We are now facing a digital skills crisis with less people taking IT courses but worse than that is the gender gap with only 17% of the entrants at A Levels being girls. With all the legislation ensuring equal opportunities in recruiting and employment, why are there not more women in IT?

I believe it is twofold:

First, consider the role image in the media.  I do not just mean the underrepresentation of women in science on the screen, but also their image.  More often than not they are ‘geeky’, confrontational super brains with an individual clothing style who are hard to relate to.  No young girl would be attracted to that image of technology!  Young women in their teens are image conscious, still finding their way in the world and within their peer group.  No one wants to be associated with a role seen as weird and not the norm.

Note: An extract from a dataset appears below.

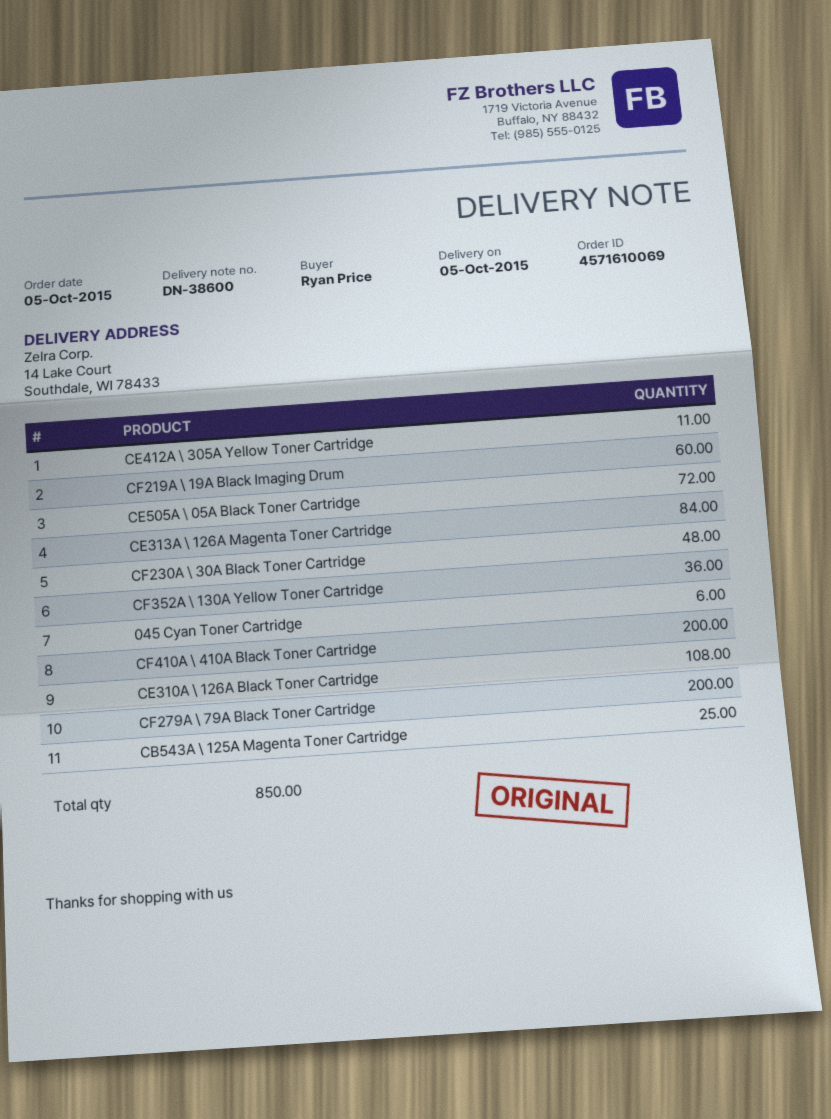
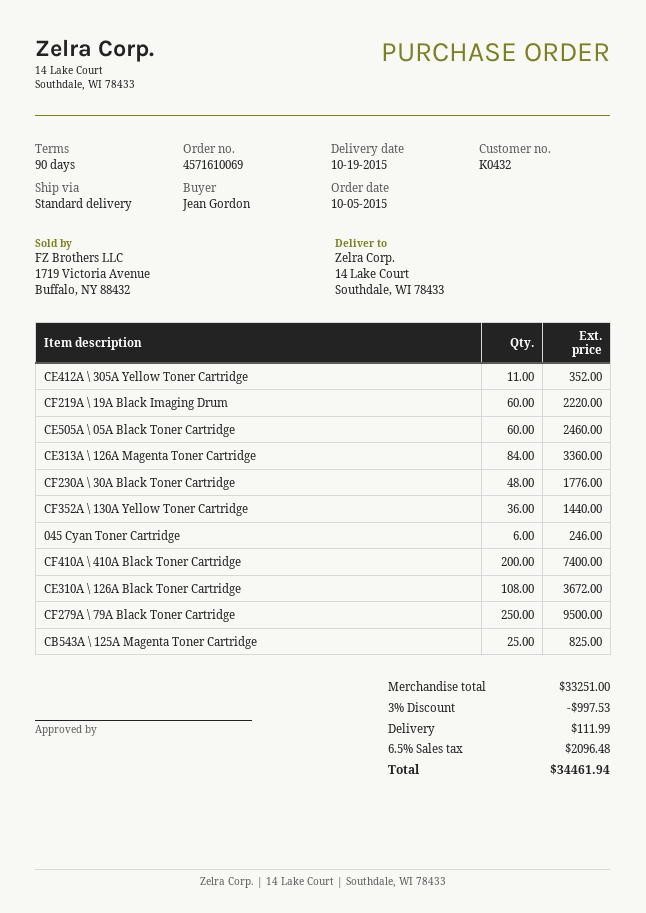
delivery date: 2015-10-05 -> 2015-10-19
ordered by: Ryan Price -> Jean Gordon
CE505A \ 05A Black Toner Cartridge: 72 -> 60
CF279A \ 79A Black Toner Cartridge: 200 -> 250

The way women in STEM are portrayed can either reinforce or break negative stereotypes.

Second, there is bias in social media platforms and automated recruiting procedures.  Take Amazon’s infamous AI recruiting technology which developed a bias against women because it was trained using mainly male CVs.  Or Facebooks tools which allow recruiting based on gender and their refusal to address this.  Two big IT employers!  Computers do not care about gender, only society seems to.

The UK Government is working to address the immediate digital skills gap with bootcamps, but we all need to work on aspirations for our young people.  Old-fashioned preconceptions around male and female learning and roles need to be challenged.  Cooking is not female. Technology is not male.  By themselves they are gender agnostic.  Society is setting the tone and it needs to change.  We will never have equal opportunities at work until we get equality in society.  So, provide your girls with opportunities to engage with technology.  Encourage their interests.  Let us all challenge our stereotypes about science being a male pursuit and women having a lower aptitude for STEM.